## WHAT IS REQUIRED:
Only the lines from the one containing "font-size: 11px ->" to the end of the data below belong in the answer, each repeated exactly; no pictures.

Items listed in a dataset
■ ■ ■ ■ ■
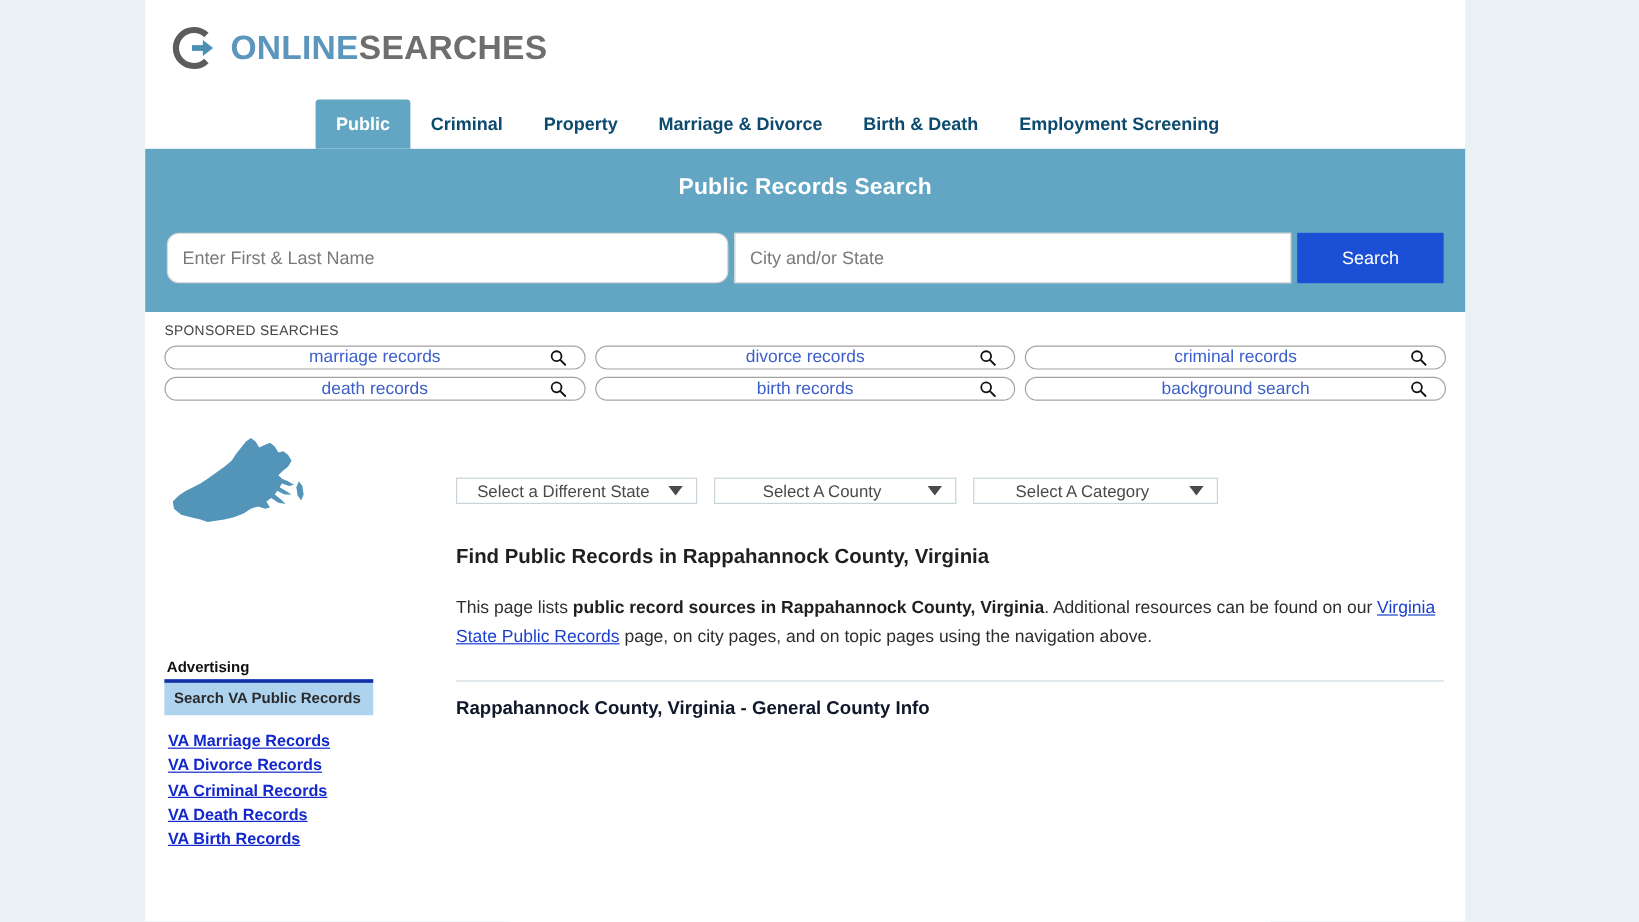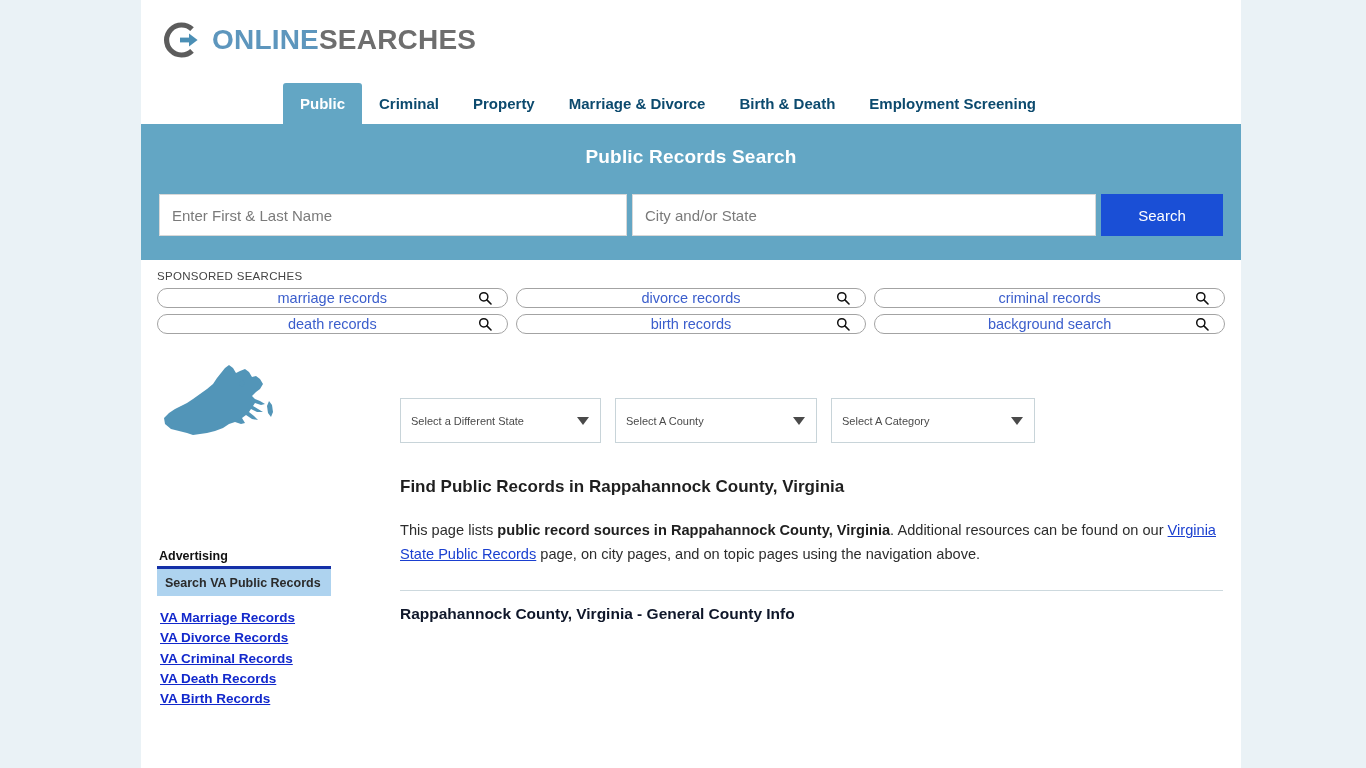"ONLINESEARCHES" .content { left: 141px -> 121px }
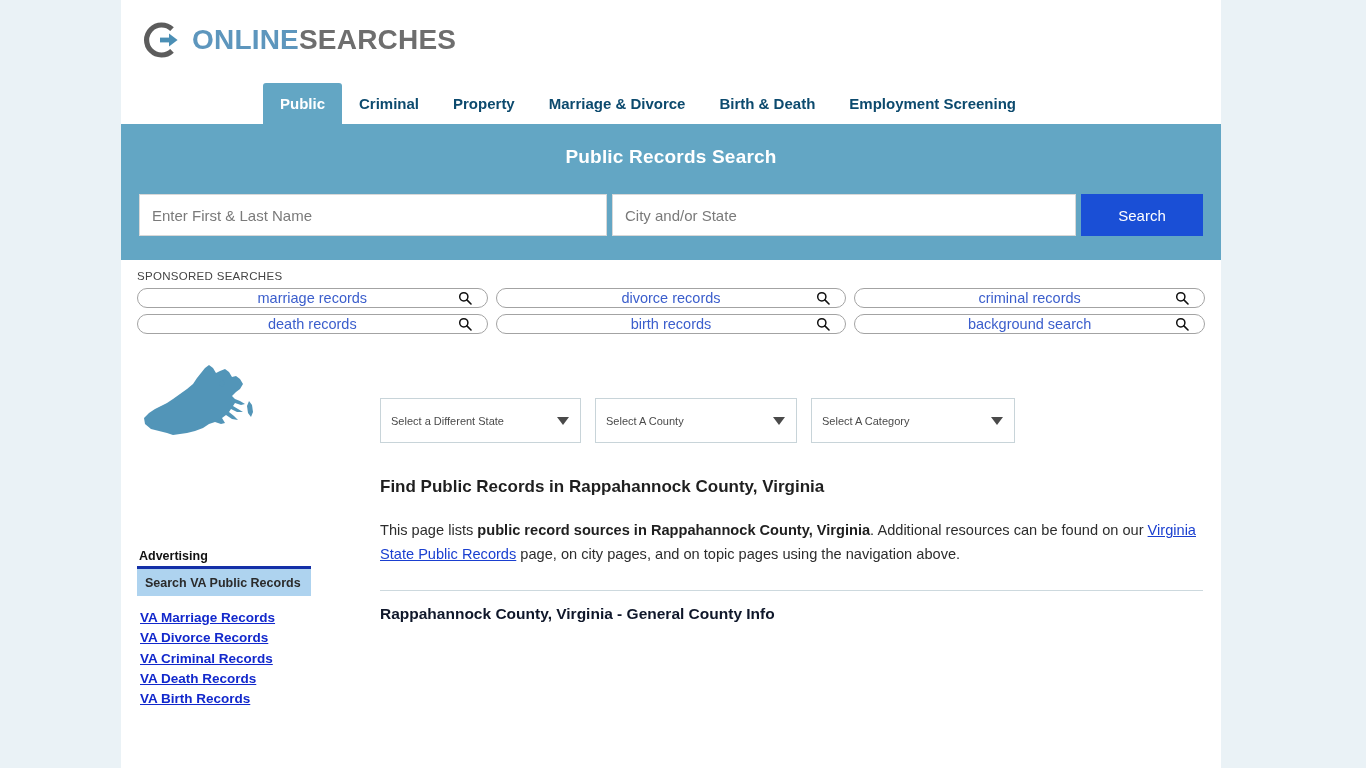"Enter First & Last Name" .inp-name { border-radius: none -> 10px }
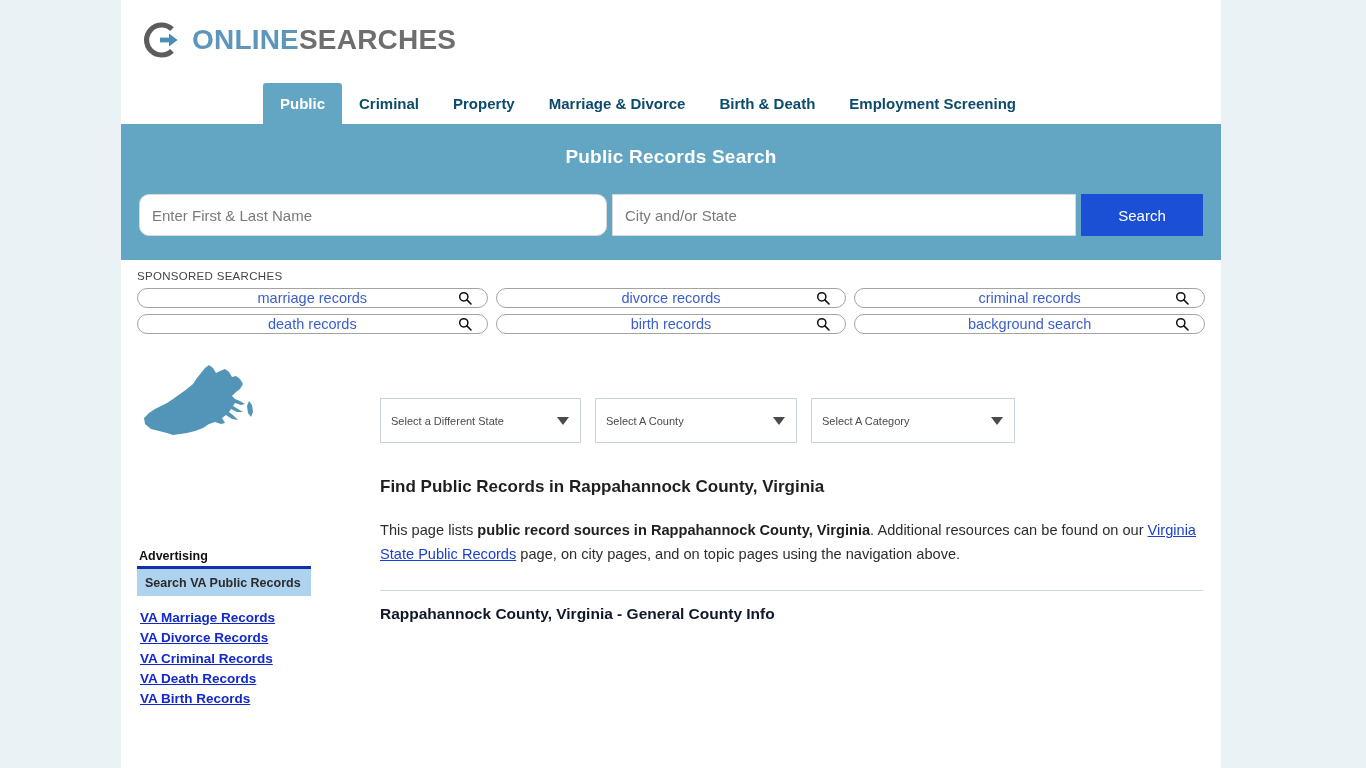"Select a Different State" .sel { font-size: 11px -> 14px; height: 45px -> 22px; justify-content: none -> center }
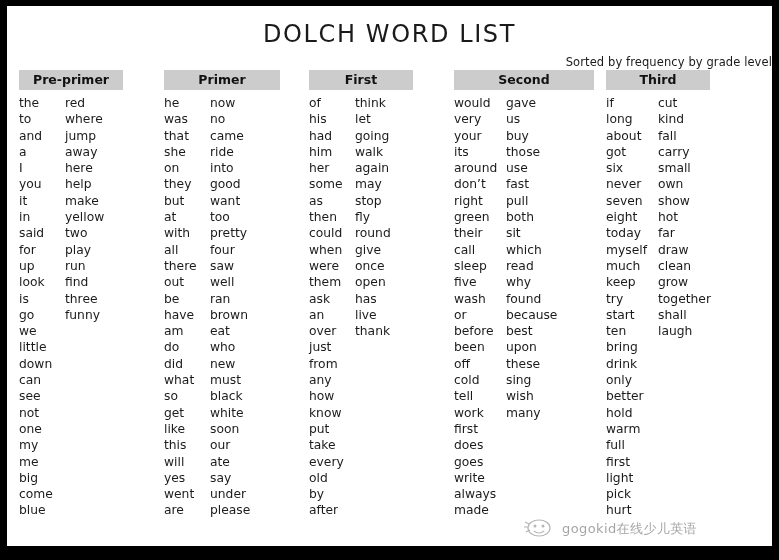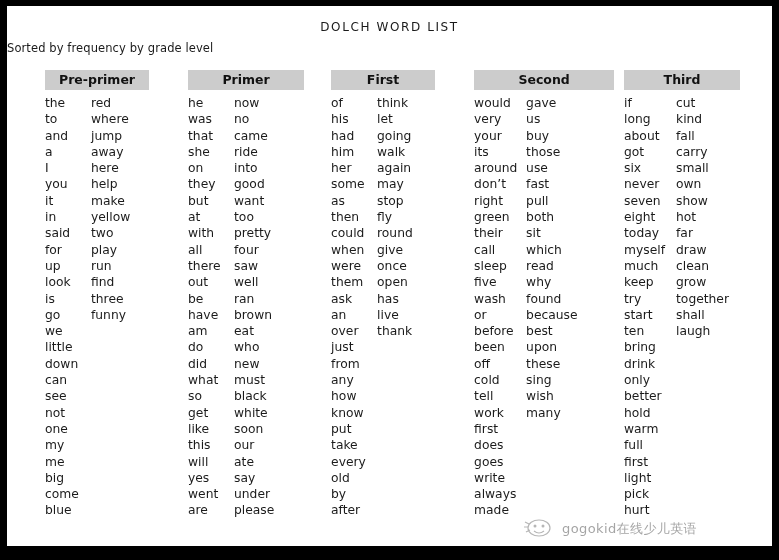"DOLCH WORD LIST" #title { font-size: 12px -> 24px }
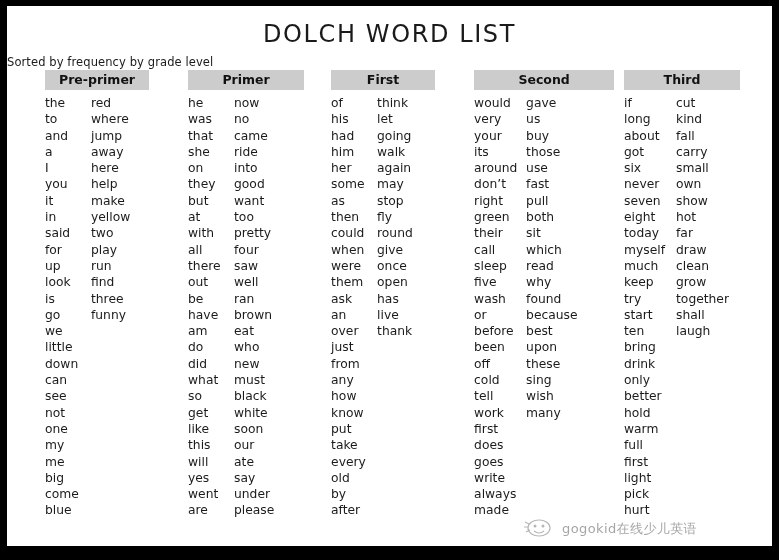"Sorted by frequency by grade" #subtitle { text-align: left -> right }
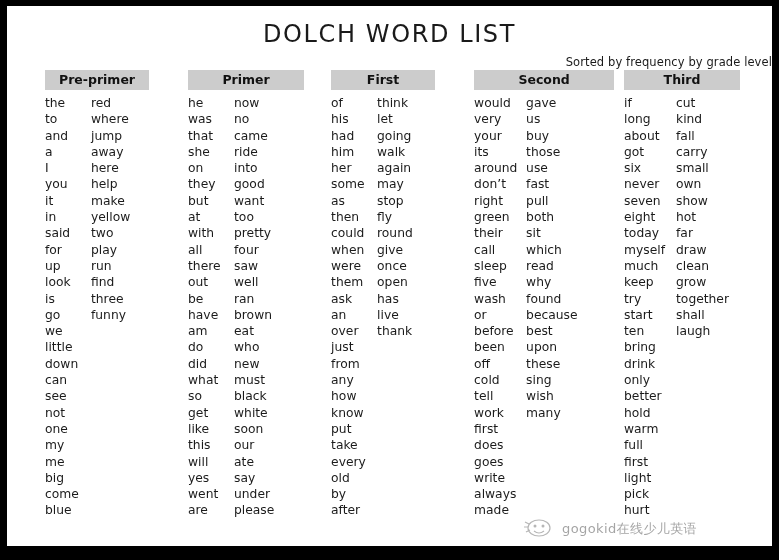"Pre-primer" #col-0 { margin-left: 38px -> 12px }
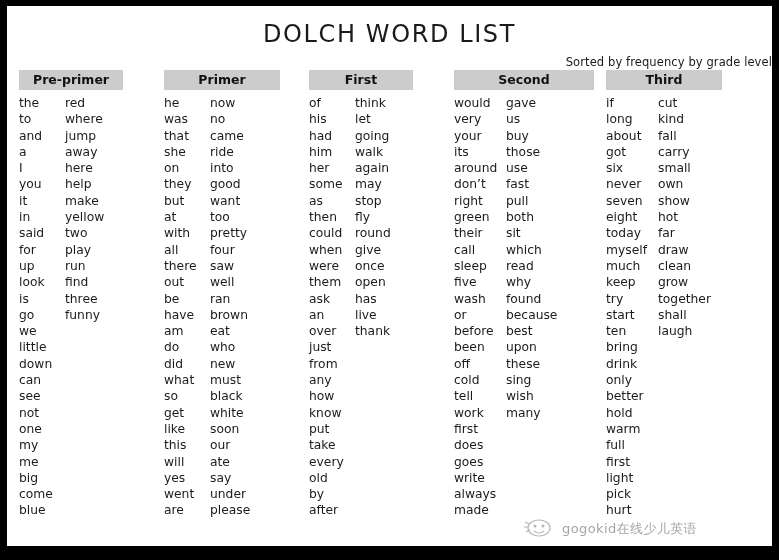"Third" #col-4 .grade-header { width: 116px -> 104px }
■ ■ ■ ■ ■
## TASK RESPONSE:
"Select a Different State" .sel { font-size: 11px -> 14px; height: 45px -> 22px; justify-content: none -> center }
"DOLCH WORD LIST" #title { font-size: 12px -> 24px }
"Sorted by frequency by grade" #subtitle { text-align: left -> right }
"Pre-primer" #col-0 { margin-left: 38px -> 12px }
"Third" #col-4 .grade-header { width: 116px -> 104px }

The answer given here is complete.